I am a non smoker; non drinker; no carbonated drinks; no caffeine; no drugs. Only medication is synthroid. Have prided in healthy lifestyle and fitness.
Did develop an anxiety disorder after my father died in 1979 of pancreatic cancer.
I would appreciate another professional opinion. Thank you.
doctor
Answered by Dr. Ilir Sharka (1 hour later)
Brief Answer:
My opinion as follows:

Detailed Answer:
Hello again, dear XXXX!

I carefully reviewed your uploaded ECG analysis results and would explain that incomplete Right Bundle Branch Block (iRBBB) is not a rare finding in normal healthy adults.

As long as you don’t have any specific cardiovascular symptomatology and your cardiac ultrasound does not reveal any abnormality, then you shouldn’t worry too much about.

Also, those lateral T wave changes may be explained by the presence of iRBBB (T wave changes are frequently found in the settings of bundle branch blocks).

Regarding the presence of those septal abnormal Q waves in septal leads, they may be explained by the presence of septal fascicular block (expressed with the presence of septal Q waves mimicking a septal infarction); but also by other health disorders, like a chronic pulmonary disorder, Interventricular septal hypertrophy (confirmed by cardiac echo).
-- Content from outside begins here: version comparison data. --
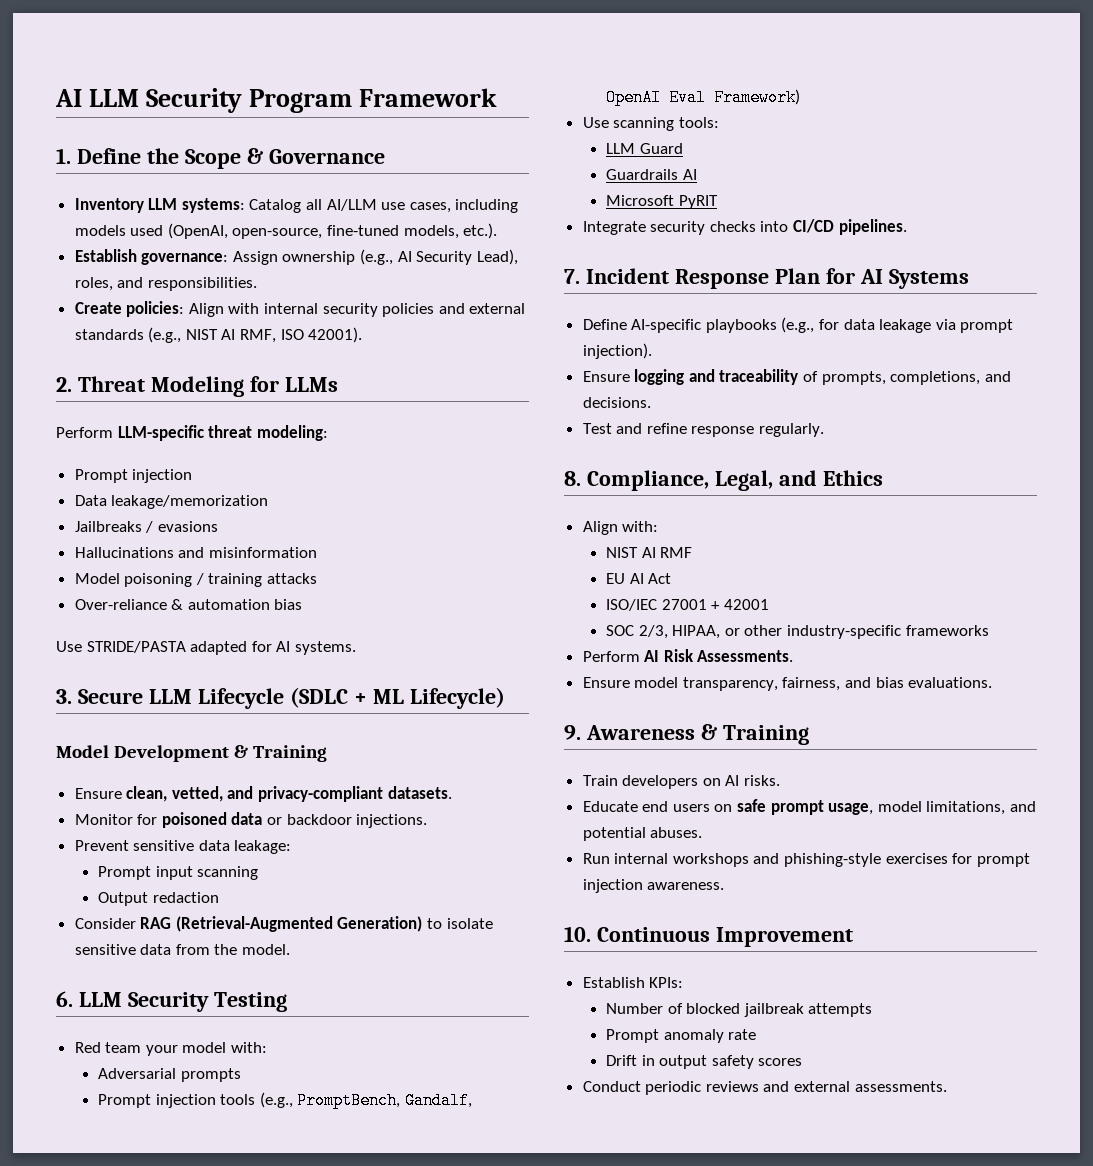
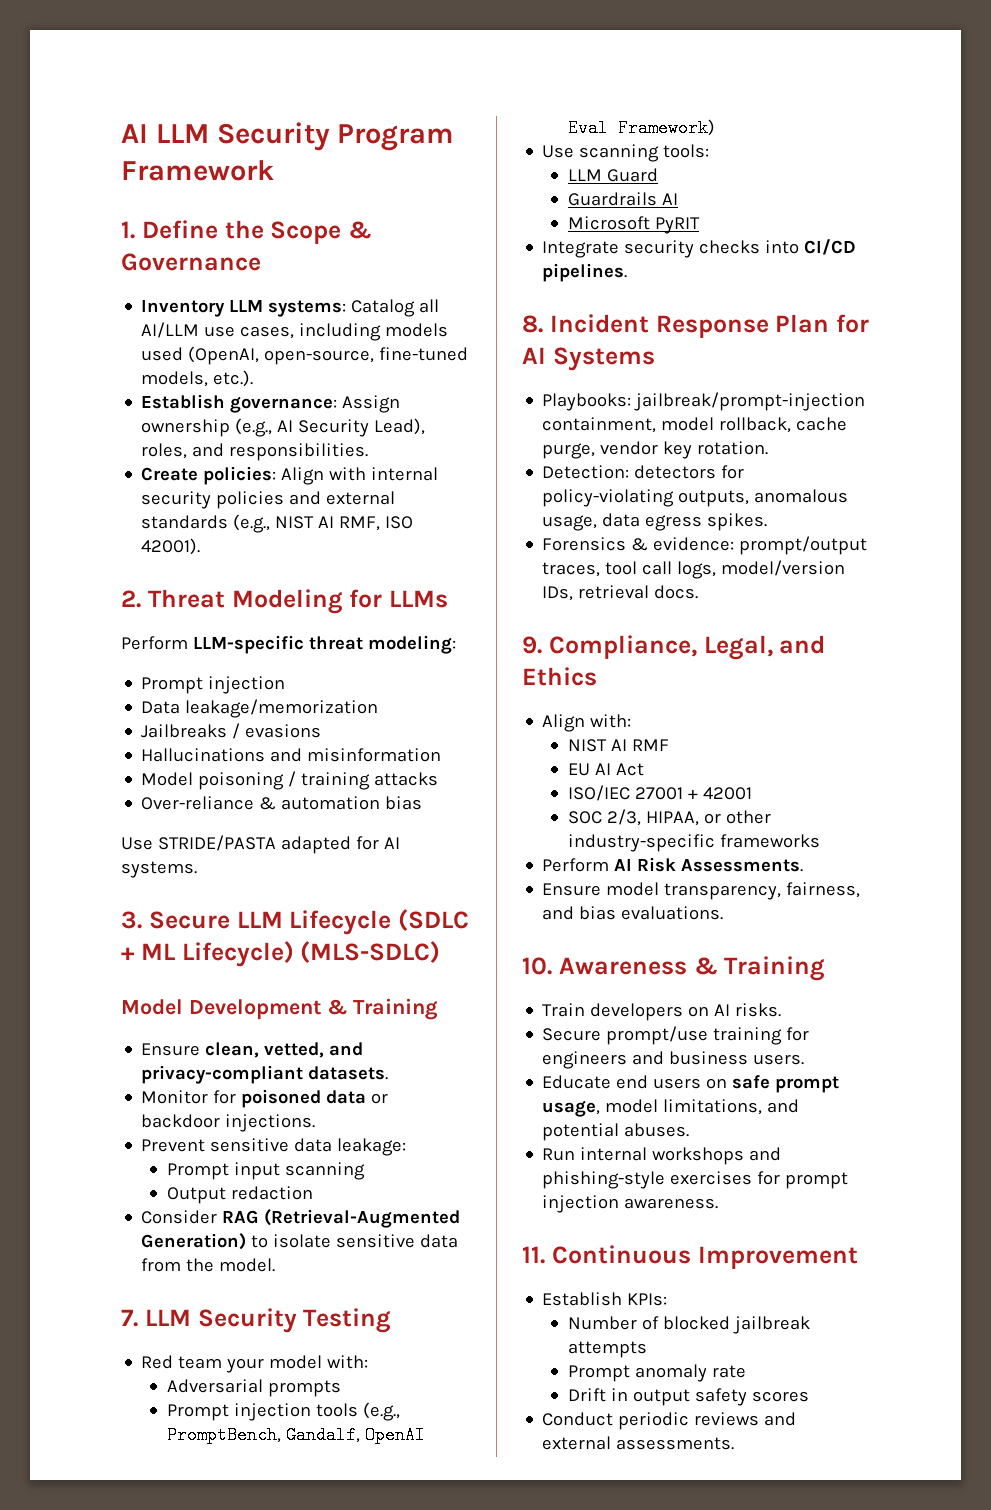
- 3. Secure LLM Lifecycle (SDLC + ML Lifecycle)
+ 3. Secure LLM Lifecycle (SDLC + ML Lifecycle) (MLS-SDLC)
- 6. LLM Security Testing
+ 7. LLM Security Testing
- 7. Incident Response Plan for AI Systems
+ 8. Incident Response Plan for AI Systems
- Define AI-specific playbooks (e.g., for data leakage via prompt injection).
- Ensure logging and traceability of prompts, completions, and decisions.
- Test and refine response regularly.
- 8. Compliance, Legal, and Ethics
+ Playbooks: jailbreak/prompt-injection containment, model rollback, cache purge, vendor key rotation.
+ Detection: detectors for policy-violating outputs, anomalous usage, data egress spikes.
+ Forensics & evidence: prompt/output traces, tool call logs, model/version IDs, retrieval docs.
+ 9. Compliance, Legal, and Ethics
- 9. Awareness & Training
+ 10. Awareness & Training
+ Secure prompt/use training for engineers and business users.
- 10. Continuous Improvement
+ 11. Continuous Improvement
So, to conclude, it is difficult to arrive to an exact conclusion only on the basis of some ECGs interpretations (as they are not specific).

Instead, I would prefer to directly review your ECG recording by myself.

Please, could you upload those ECG recordings here in order to be possible for me to give a second professional opinion?

Also, if you have any recent cardiac ultrasound report (cardiac ECHO), I would be interested to review it (could you upload it too?).

As far as you don’t have any obvious clinical symptomatology no suspicions of cardiac ischemia could be concluded.

Just keep following your healthy life-style and daily physical activity.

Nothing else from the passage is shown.